Please print each entry below exactly as it stands, but without any pictures.
(Information Opens)
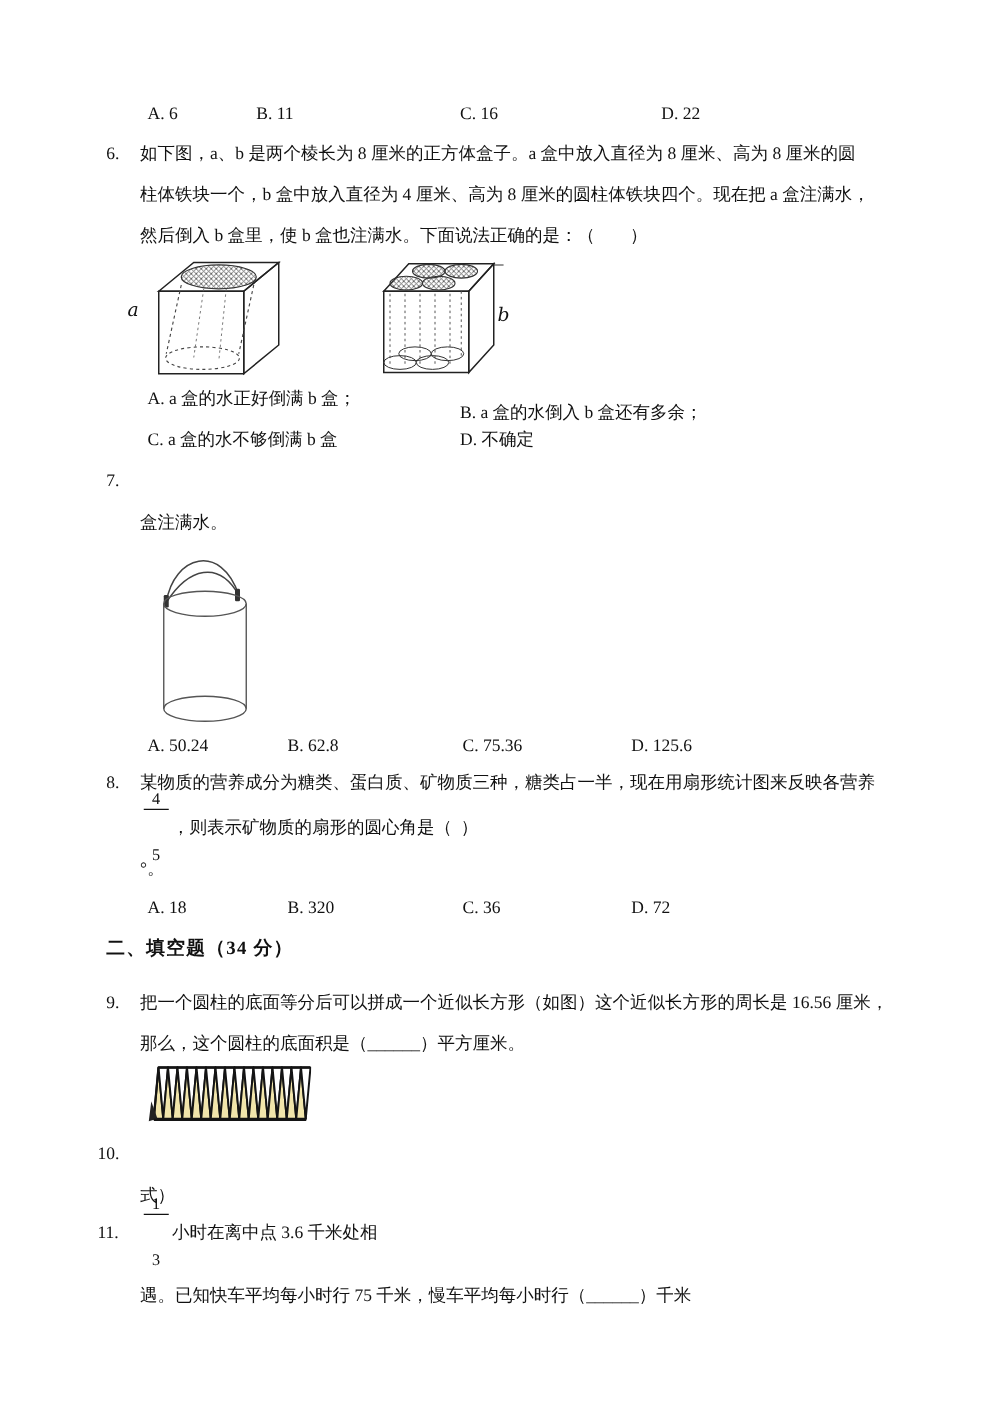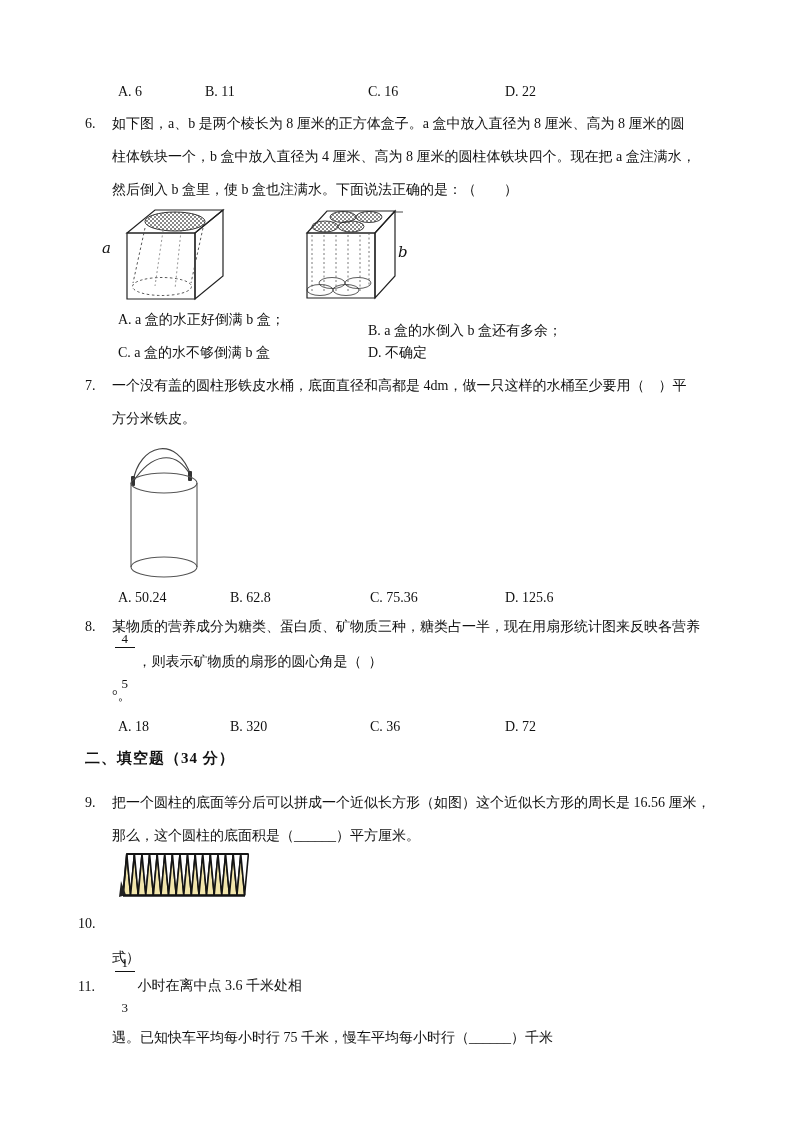--- a/index.html
+++ b/index.html
@@ -25,21 +25,21 @@
   svg{display:block;}
 </style>
 </head>
 <body>
 
 <div class="page">
 
   <div class="ln" style="left:118px;top:84px">A. 6</div>
   <div class="ln" style="left:205px;top:84px">B. 11</div>
   <div class="ln" style="left:368px;top:84px">C. 16</div>
-  <div class="ln" style="left:505px;top:84px">D. 22</div>
+  <div class="ln" style="left:529px;top:84px">D. 22</div>
 
   <div class="qnum" style="left:85px;top:116px">6.</div>
   <div class="ln" style="left:112px;top:116px">如下图，a、b 是两个棱长为 8 厘米的正方体盒子。a 盒中放入直径为 8 厘米、高为 8 厘米的圆</div>
   <div class="ln" style="left:112px;top:149px">柱体铁块一个，b 盒中放入直径为 4 厘米、高为 8 厘米的圆柱体铁块四个。现在把 a 盒注满水，</div>
   <div class="ln" style="left:112px;top:182px">然后倒入 b 盒里，使 b 盒也注满水。下面说法正确的是：（　　）</div>
 
   <div class="figwrap" style="left:102px;top:203px;width:134px;height:100px">
     <span class="figlabel" style="left:0;top:36px">a</span>
     <svg width="112" height="98" viewBox="0 0 112 98" style="position:absolute;left:15px;top:0">
       <defs>
@@ -87,22 +87,21 @@
     </svg>
     <span class="figlabel" style="left:99px;top:38px">b</span>
   </div>
 
   <div class="ln" style="left:118px;top:312px">A. a 盒的水正好倒满 b 盒；</div>
   <div class="ln" style="left:368px;top:323px">B. a 盒的水倒入 b 盒还有多余；</div>
   <div class="ln" style="left:118px;top:345px">C. a 盒的水不够倒满 b 盒</div>
   <div class="ln" style="left:368px;top:345px">D. 不确定</div>
 
   <div class="qnum" style="left:85px;top:378px">7.</div>
-  <div class="ln" style="left:112px;top:378px">一个没有盖的圆柱形铁皮水桶，底面直径和高都是 4dm，做一只这样的水桶至少要用（　）平</div>
-  <div class="ln" style="left:112px;top:411px">方分米铁皮。</div>
+  <div class="ln" style="left:112px;top:411px">盒注满水。</div>
 
   <div class="figwrap" style="left:127px;top:440px;width:76px;height:146px">
     <svg width="76" height="146" viewBox="0 0 76 146">
       <path d="M6,42 C12,4 50,-6 64,36" stroke="#444" stroke-width="1.2" fill="none"></path>
       <path d="M6,42 C24,14 48,8 64,36" stroke="#444" stroke-width="1.2" fill="none"></path>
       <rect x="4" y="36" width="4" height="10" rx="1" fill="#333"></rect>
       <rect x="61" y="31" width="4" height="10" rx="1" fill="#333"></rect>
       <ellipse cx="37" cy="43" rx="33" ry="10" fill="none" stroke="#555" stroke-width="1.1"></ellipse>
       <path d="M4,43 L4,127" stroke="#555" stroke-width="1.1" fill="none"></path>
       <path d="M70,43 L70,127" stroke="#555" stroke-width="1.1" fill="none"></path>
(Information Closes)
■ **Result for this exercise**
--- a/index.html
+++ b/index.html
@@ -25,21 +25,21 @@
   svg{display:block;}
 </style>
 </head>
 <body>
 
 <div class="page">
 
   <div class="ln" style="left:118px;top:84px">A. 6</div>
   <div class="ln" style="left:205px;top:84px">B. 11</div>
   <div class="ln" style="left:368px;top:84px">C. 16</div>
-  <div class="ln" style="left:505px;top:84px">D. 22</div>
+  <div class="ln" style="left:529px;top:84px">D. 22</div>
 
   <div class="qnum" style="left:85px;top:116px">6.</div>
   <div class="ln" style="left:112px;top:116px">如下图，a、b 是两个棱长为 8 厘米的正方体盒子。a 盒中放入直径为 8 厘米、高为 8 厘米的圆</div>
   <div class="ln" style="left:112px;top:149px">柱体铁块一个，b 盒中放入直径为 4 厘米、高为 8 厘米的圆柱体铁块四个。现在把 a 盒注满水，</div>
   <div class="ln" style="left:112px;top:182px">然后倒入 b 盒里，使 b 盒也注满水。下面说法正确的是：（　　）</div>
 
   <div class="figwrap" style="left:102px;top:203px;width:134px;height:100px">
     <span class="figlabel" style="left:0;top:36px">a</span>
     <svg width="112" height="98" viewBox="0 0 112 98" style="position:absolute;left:15px;top:0">
       <defs>
@@ -87,22 +87,21 @@
     </svg>
     <span class="figlabel" style="left:99px;top:38px">b</span>
   </div>
 
   <div class="ln" style="left:118px;top:312px">A. a 盒的水正好倒满 b 盒；</div>
   <div class="ln" style="left:368px;top:323px">B. a 盒的水倒入 b 盒还有多余；</div>
   <div class="ln" style="left:118px;top:345px">C. a 盒的水不够倒满 b 盒</div>
   <div class="ln" style="left:368px;top:345px">D. 不确定</div>
 
   <div class="qnum" style="left:85px;top:378px">7.</div>
-  <div class="ln" style="left:112px;top:378px">一个没有盖的圆柱形铁皮水桶，底面直径和高都是 4dm，做一只这样的水桶至少要用（　）平</div>
-  <div class="ln" style="left:112px;top:411px">方分米铁皮。</div>
+  <div class="ln" style="left:112px;top:411px">盒注满水。</div>
 
   <div class="figwrap" style="left:127px;top:440px;width:76px;height:146px">
     <svg width="76" height="146" viewBox="0 0 76 146">
       <path d="M6,42 C12,4 50,-6 64,36" stroke="#444" stroke-width="1.2" fill="none"></path>
       <path d="M6,42 C24,14 48,8 64,36" stroke="#444" stroke-width="1.2" fill="none"></path>
       <rect x="4" y="36" width="4" height="10" rx="1" fill="#333"></rect>
       <rect x="61" y="31" width="4" height="10" rx="1" fill="#333"></rect>
       <ellipse cx="37" cy="43" rx="33" ry="10" fill="none" stroke="#555" stroke-width="1.1"></ellipse>
       <path d="M4,43 L4,127" stroke="#555" stroke-width="1.1" fill="none"></path>
       <path d="M70,43 L70,127" stroke="#555" stroke-width="1.1" fill="none"></path>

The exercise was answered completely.